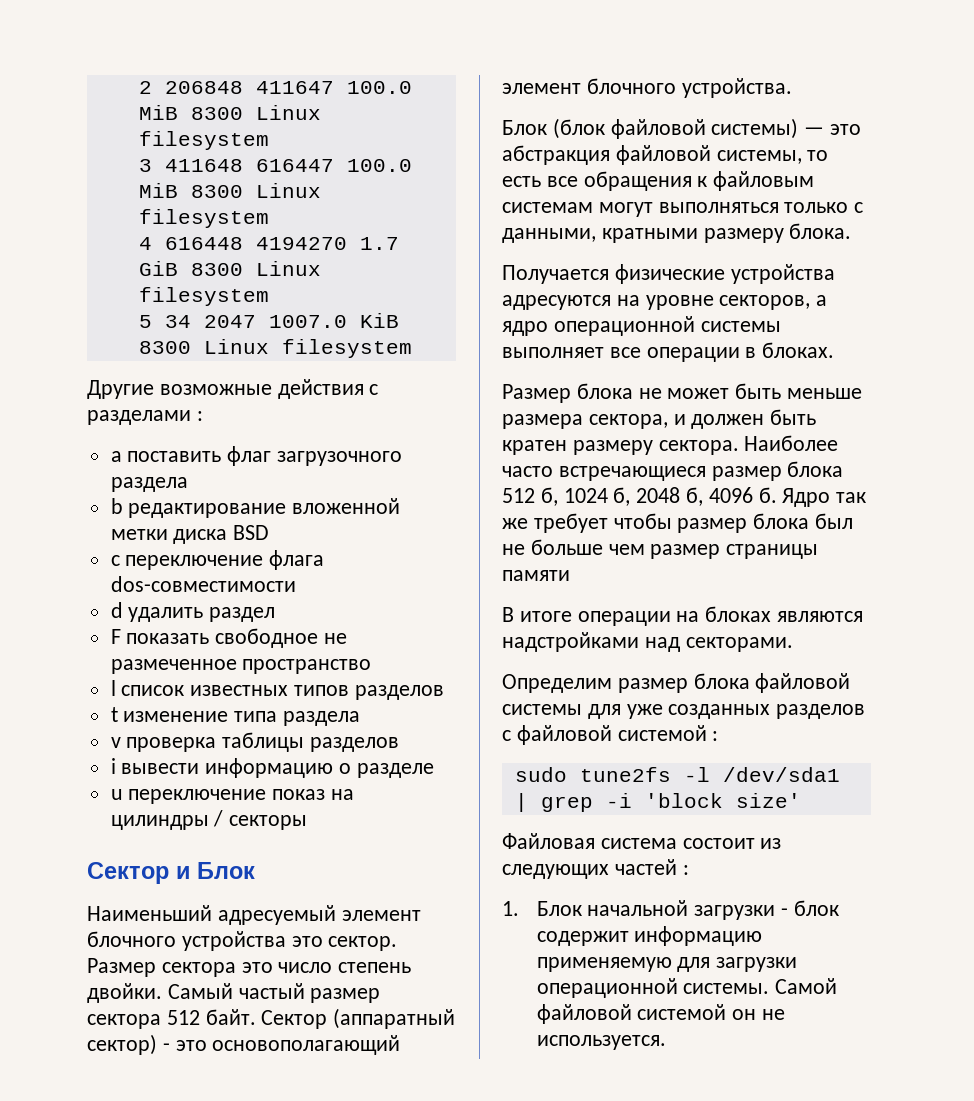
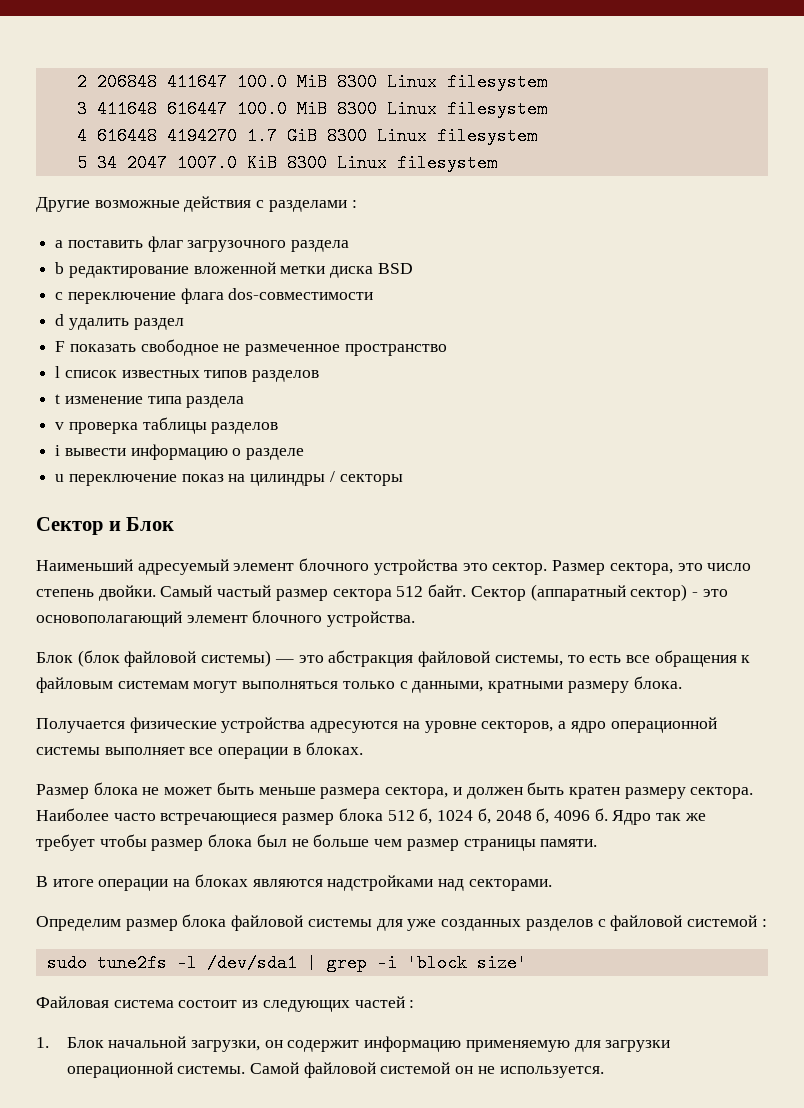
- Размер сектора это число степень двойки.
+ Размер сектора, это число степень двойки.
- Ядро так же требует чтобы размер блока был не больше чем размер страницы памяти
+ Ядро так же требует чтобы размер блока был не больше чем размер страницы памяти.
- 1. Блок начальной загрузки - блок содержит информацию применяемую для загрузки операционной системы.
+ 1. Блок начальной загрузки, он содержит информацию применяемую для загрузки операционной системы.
▬▬▬▬▬▬▬▬▬▬
### Instructions for the task
The preceding entries should be duplicated word for word; no picture belongs in the copy.

### Exercise solution
- Размер сектора это число степень двойки.
+ Размер сектора, это число степень двойки.
- Ядро так же требует чтобы размер блока был не больше чем размер страницы памяти
+ Ядро так же требует чтобы размер блока был не больше чем размер страницы памяти.
- 1. Блок начальной загрузки - блок содержит информацию применяемую для загрузки операционной системы.
+ 1. Блок начальной загрузки, он содержит информацию применяемую для загрузки операционной системы.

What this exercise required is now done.